-------- Record excerpts --------

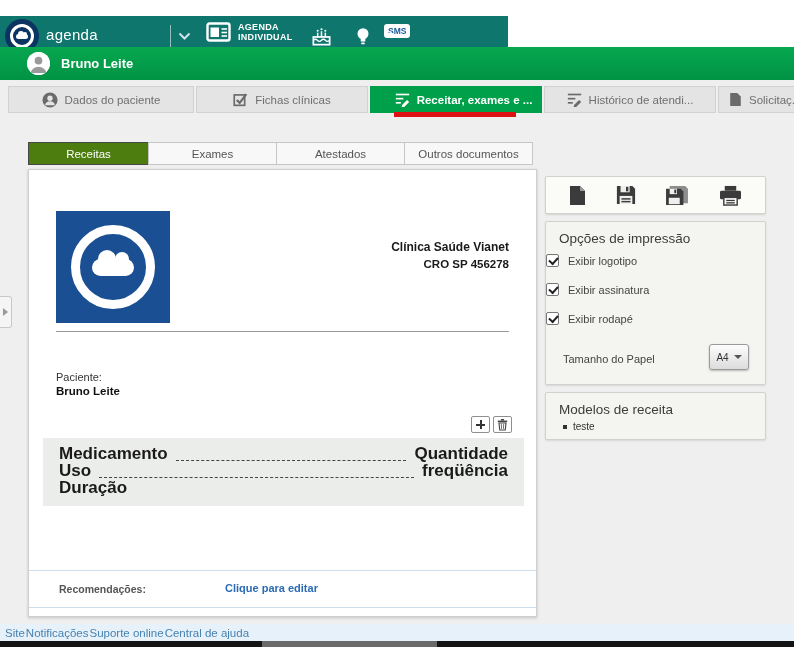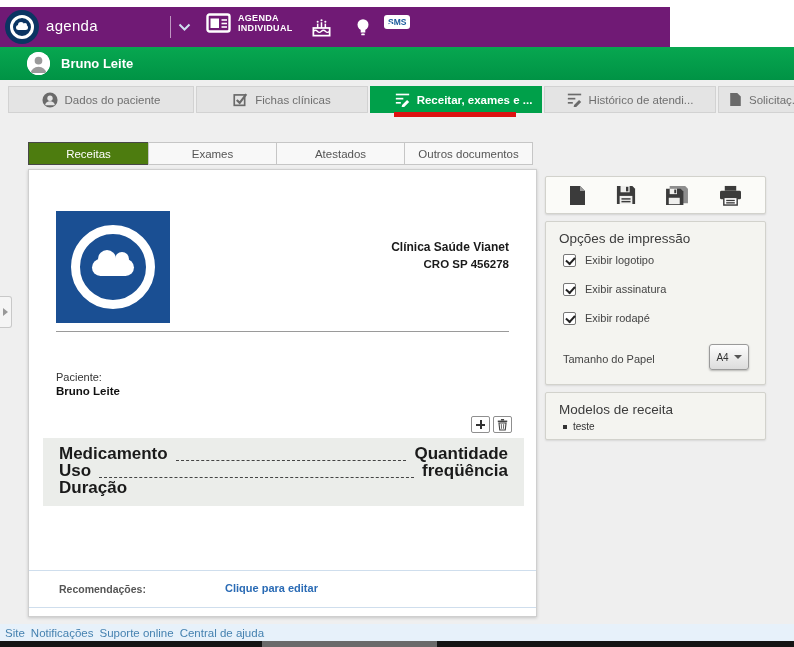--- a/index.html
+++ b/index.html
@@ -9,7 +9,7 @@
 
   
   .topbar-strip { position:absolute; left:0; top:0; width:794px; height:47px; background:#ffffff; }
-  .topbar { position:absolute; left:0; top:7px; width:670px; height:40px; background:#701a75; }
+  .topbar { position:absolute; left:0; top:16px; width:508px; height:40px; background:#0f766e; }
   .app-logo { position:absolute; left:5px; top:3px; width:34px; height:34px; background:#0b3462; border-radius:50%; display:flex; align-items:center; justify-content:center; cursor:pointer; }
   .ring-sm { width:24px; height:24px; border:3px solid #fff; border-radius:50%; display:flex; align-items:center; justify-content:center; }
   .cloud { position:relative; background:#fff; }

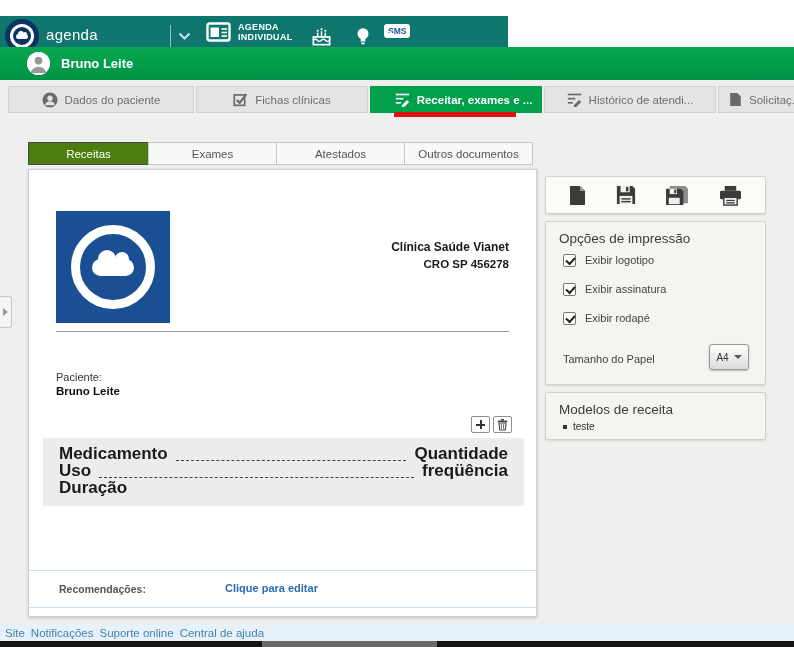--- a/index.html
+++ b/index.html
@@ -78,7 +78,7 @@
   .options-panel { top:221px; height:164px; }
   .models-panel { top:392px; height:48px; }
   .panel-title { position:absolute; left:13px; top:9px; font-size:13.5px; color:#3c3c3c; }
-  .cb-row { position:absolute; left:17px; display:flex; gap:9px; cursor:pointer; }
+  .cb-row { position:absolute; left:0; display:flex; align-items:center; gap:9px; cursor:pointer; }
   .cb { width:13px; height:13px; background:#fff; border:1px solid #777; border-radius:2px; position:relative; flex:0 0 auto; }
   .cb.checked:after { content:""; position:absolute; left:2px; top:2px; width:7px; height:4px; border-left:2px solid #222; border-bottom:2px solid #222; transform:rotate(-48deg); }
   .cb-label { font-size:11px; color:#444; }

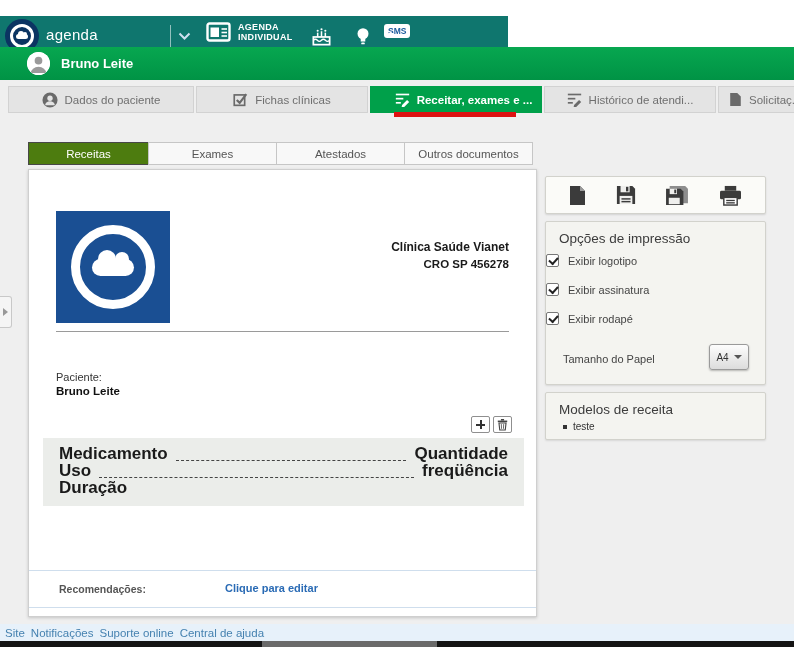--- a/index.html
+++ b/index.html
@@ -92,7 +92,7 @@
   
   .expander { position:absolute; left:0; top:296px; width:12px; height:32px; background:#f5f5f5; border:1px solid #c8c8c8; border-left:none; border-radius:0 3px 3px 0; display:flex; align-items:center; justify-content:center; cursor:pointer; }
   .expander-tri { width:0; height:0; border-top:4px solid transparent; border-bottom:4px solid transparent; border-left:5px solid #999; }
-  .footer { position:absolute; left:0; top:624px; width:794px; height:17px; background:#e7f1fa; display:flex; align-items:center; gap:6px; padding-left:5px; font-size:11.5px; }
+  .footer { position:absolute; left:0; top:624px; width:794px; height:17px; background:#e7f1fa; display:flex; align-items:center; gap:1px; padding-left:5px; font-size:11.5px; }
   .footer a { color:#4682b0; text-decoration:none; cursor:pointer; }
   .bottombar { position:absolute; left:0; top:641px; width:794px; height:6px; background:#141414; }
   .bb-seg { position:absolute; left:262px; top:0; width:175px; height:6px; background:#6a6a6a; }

--------

• **Work instructions**
Only lines containing the string "topbar" are needed. Pull each of them out of the records above.

• **Problem solution**
   .topbar-strip { position:absolute; left:0; top:0; width:794px; height:47px; background:#ffffff; }
-  .topbar { position:absolute; left:0; top:7px; width:670px; height:40px; background:#701a75; }
+  .topbar { position:absolute; left:0; top:16px; width:508px; height:40px; background:#0f766e; }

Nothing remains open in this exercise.